# Homework 1: Data Preparation and Feature Engineering

In [1]:
import pandas as pd
import seaborn as sns
import matplotlib.pyplot as plt
from rdkit import Chem 
from rdkit.Chem import AllChem
import mordred
from mordred import Calculator, descriptors

**Question 1:** implement the following function.<br>
*Input*: a list of mordred features.<br>
*Output*: a mordred calculator

In [2]:
def register(features):
    calc = mordred.Calculator() 
    for feature in features:
        calc.register(feature)
    return calc

The following example should work, but it won't do anything interesting.

In [3]:
#register([mordred.AtomCount.AtomCount('C')])

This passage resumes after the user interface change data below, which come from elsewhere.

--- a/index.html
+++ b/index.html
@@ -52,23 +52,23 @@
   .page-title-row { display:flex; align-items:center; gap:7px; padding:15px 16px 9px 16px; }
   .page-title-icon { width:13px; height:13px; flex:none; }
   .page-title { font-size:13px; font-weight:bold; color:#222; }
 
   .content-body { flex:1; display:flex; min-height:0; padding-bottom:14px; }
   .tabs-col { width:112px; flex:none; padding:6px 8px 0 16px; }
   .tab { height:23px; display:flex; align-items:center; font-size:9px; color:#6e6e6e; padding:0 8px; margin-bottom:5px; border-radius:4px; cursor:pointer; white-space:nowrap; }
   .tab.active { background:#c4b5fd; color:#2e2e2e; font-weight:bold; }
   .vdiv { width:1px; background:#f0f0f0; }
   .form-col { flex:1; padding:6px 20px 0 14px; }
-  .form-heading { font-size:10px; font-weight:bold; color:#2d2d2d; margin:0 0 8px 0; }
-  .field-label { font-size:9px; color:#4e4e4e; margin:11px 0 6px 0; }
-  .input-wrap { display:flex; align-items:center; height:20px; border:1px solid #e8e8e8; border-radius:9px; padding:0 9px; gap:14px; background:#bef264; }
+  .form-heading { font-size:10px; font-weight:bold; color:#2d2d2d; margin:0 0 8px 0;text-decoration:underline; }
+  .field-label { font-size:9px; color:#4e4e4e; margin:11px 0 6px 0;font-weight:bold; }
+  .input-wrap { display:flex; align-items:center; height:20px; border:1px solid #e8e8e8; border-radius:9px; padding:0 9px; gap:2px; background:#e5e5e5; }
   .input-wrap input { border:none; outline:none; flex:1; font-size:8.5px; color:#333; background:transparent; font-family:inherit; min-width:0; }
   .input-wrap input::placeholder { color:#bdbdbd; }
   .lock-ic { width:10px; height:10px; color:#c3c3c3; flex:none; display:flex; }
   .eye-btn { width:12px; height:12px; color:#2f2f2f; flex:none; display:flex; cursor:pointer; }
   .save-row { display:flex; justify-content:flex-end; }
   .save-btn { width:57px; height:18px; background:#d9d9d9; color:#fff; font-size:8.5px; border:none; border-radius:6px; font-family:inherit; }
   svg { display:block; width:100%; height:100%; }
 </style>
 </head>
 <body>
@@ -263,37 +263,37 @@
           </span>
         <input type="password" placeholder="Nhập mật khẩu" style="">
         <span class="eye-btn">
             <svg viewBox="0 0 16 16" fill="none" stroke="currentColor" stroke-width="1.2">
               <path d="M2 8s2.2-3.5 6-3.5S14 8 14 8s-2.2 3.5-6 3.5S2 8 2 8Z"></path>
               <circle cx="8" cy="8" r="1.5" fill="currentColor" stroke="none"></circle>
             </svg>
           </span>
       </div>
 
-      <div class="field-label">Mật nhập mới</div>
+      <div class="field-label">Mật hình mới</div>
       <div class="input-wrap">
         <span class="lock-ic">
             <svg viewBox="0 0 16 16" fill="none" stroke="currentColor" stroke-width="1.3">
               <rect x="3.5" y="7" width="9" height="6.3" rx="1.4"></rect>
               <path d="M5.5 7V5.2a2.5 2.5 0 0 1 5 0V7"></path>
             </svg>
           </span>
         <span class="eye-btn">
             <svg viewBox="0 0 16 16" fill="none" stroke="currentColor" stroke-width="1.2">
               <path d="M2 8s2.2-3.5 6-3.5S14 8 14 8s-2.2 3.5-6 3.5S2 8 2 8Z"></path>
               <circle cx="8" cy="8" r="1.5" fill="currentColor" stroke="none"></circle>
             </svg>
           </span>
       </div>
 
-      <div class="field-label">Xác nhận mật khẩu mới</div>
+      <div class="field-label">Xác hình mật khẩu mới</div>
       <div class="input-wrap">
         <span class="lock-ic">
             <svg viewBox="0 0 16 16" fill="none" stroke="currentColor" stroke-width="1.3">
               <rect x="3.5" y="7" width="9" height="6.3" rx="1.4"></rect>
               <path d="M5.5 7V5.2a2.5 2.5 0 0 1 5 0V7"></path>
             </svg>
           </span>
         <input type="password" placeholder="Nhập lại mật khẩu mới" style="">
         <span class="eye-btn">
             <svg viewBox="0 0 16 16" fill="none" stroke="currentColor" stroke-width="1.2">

**Question 2:** implement the following function.<br>
*Input*: A SMILES string<br>
*Output*: An RdKit molecule 

In [4]:
def smiles_to_mol(smiles):
    m = Chem.MolFromSmiles(smiles)
    m = Chem.AddHs(m)
    AllChem.EmbedMolecule(m)
    AllChem.MMFFOptimizeMolecule(m)
    return m

The following example should work and plot CH4

In [5]:
#smiles_to_mol('C')

**Question 3:** implement the following function.<br>
*Input*: pandas dataframe, list of features, a smiles_to_mol function <br>
*Output* a new pandas dataframe with features: 

In [10]:
def featurize(df,features,smiles_to_mol):
        
    calc = register(features)
    df_res = df['SMILES'].apply(smiles_to_mol)
    df_res = calc.pandas(df_res)
    df_res['Solubility'] = df['Solubility']
    
    return df_res

The following example should work and display part of a table with some features. First, let's load some data.

In [11]:
test_data = pd.read_csv('../../Data/Solubility/dataset-E.csv')

In [12]:
test_features = featurize(test_data,[mordred.AtomCount.AtomCount('C')],smiles_to_mol)

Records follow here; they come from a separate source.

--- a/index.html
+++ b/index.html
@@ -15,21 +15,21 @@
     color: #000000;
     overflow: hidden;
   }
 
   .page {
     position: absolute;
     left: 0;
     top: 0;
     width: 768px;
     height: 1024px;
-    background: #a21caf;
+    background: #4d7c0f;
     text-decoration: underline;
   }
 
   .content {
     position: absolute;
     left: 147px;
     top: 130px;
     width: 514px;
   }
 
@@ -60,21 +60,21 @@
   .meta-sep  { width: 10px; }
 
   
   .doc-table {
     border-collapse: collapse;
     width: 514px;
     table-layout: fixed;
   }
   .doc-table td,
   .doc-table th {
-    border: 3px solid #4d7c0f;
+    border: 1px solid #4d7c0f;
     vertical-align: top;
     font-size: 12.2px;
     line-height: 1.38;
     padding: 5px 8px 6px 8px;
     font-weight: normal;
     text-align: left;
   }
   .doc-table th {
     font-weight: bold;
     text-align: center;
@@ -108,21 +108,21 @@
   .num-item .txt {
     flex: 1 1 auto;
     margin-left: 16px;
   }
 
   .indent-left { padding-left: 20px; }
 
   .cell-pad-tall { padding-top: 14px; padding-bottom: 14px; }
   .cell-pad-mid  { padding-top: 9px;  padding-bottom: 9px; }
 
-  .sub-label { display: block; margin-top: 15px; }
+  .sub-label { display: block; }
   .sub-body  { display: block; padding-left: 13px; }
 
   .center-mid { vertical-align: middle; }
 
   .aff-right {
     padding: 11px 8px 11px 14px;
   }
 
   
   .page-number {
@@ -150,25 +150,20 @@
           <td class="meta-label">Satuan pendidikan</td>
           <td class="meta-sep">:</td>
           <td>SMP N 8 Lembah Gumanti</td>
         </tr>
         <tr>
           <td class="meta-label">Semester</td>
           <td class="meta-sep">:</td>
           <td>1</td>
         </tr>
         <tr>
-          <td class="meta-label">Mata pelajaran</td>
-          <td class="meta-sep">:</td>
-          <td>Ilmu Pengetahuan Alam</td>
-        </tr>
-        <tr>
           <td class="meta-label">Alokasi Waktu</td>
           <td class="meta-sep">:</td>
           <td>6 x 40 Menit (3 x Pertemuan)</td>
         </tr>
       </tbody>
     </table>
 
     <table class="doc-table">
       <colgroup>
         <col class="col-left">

100%|██████████| 1291/1291 [00:02<00:00, 514.76it/s]


In [13]:
test_features

Unnamed: 0,nC,Solubility
0,5,-3.18
1,5,-2.64
2,6,-3.84
3,6,-3.74
4,6,-3.55
...,...,...
1286,10,-3.37
1287,9,-5.49
1288,20,-2.47
1289,14,-7.15


**Question 4:** implement the following function.<br>
*Input*: pandas dataframe, number of features to display <br>
*Output:* list of n most correlated features, list of n most anticorrelated features: 

In [18]:
def correlates(fdf,n):
    corr = fdf.corrwith(fdf['Solubility'])
    print(corr.nlargest(n))
    print(corr.nsmallest(n))

The following example should work and return two lists of features with their correlation to Solubility.

In [19]:
correlates(test_features,3)

Solubility    1.000000
nC           -0.591717
dtype: float64
nC           -0.591717
Solubility    1.000000
dtype: float64


**Question 5:** implement the following function.<br>
*Input*: pandas dataframe, single feature<br>
*Output*: none, the function should plot the solubility as a function of the value of the feature

In [13]:
def plot_feature(fdf,feature):
    ldf = pd.DataFrame()
    ldf[feature] = fdf[feature]
    ldf['Solubility'] = fdf['Solubility']
    ldf.sort_values(feature)
    plt.scatter(ldf[feature],ldf['Solubility'])

In [14]:
#plot_feature(test_features,'nC')

**Question 6:** implement the following function.<br>
*Input*: path to dataset, list of features, smiles_to_mol function<br>
*Output*: none, the function should dump two csv files, one for the features, one for the solubility

In [15]:
def prepare_dataset(dataset,features,smiles_to_mol,path):
    df = pd.read_csv(dataset)
    df_f = featurize(df,features,smiles_to_mol)
    df['Solubility'].to_csv(path+"solubility.csv")
    df_f.to_csv(path+"features.csv")

The following example should work and create two new files on your directory.

In [16]:
#prepare_dataset('../../Data/Solubility/dataset-E.csv',[mordred.AtomCount.AtomCount('C')],smiles_to_mol)

In [17]:
features = [
    mordred.AtomCount.AtomCount("X"),
    mordred.AtomCount.AtomCount("HeavyAtom"),
    mordred.Aromatic.AromaticAtomsCount,
    
    mordred.HydrogenBond.HBondAcceptor,
    mordred.HydrogenBond.HBondDonor,
    mordred.RotatableBond.RotatableBondsCount, 
    mordred.BondCount.BondCount("any", False),
    mordred.Aromatic.AromaticBondsCount,
    mordred.BondCount.BondCount("heavy", False),      
    mordred.BondCount.BondCount("single", False),
    mordred.BondCount.BondCount("double", False),
    mordred.BondCount.BondCount("triple", False)    
]

In [None]:
train='./train/'
test='./test/'
prepare_dataset('../../Data/Solubility/dataset-F.csv',features,smiles_to_mol, train)
prepare_dataset('../../Data/Solubility/dataset-E.csv',features,smiles_to_mol, test)

## Towards the milestone project

The functions you have implemented will play a key role for the milestone project. First, you should use them to explore the data and select good features. Note that the following command will let you play with all of the available features, ignoring the 3D ones. 

In [148]:
Calculator(descriptors, ignore_3D=True)

<mordred._base.calculator.Calculator at 0x7fc8d1540dd0>

Second, once you have selected your features, you will run the prepare_dataset function to create the data that you will use for the upcoming homeworks.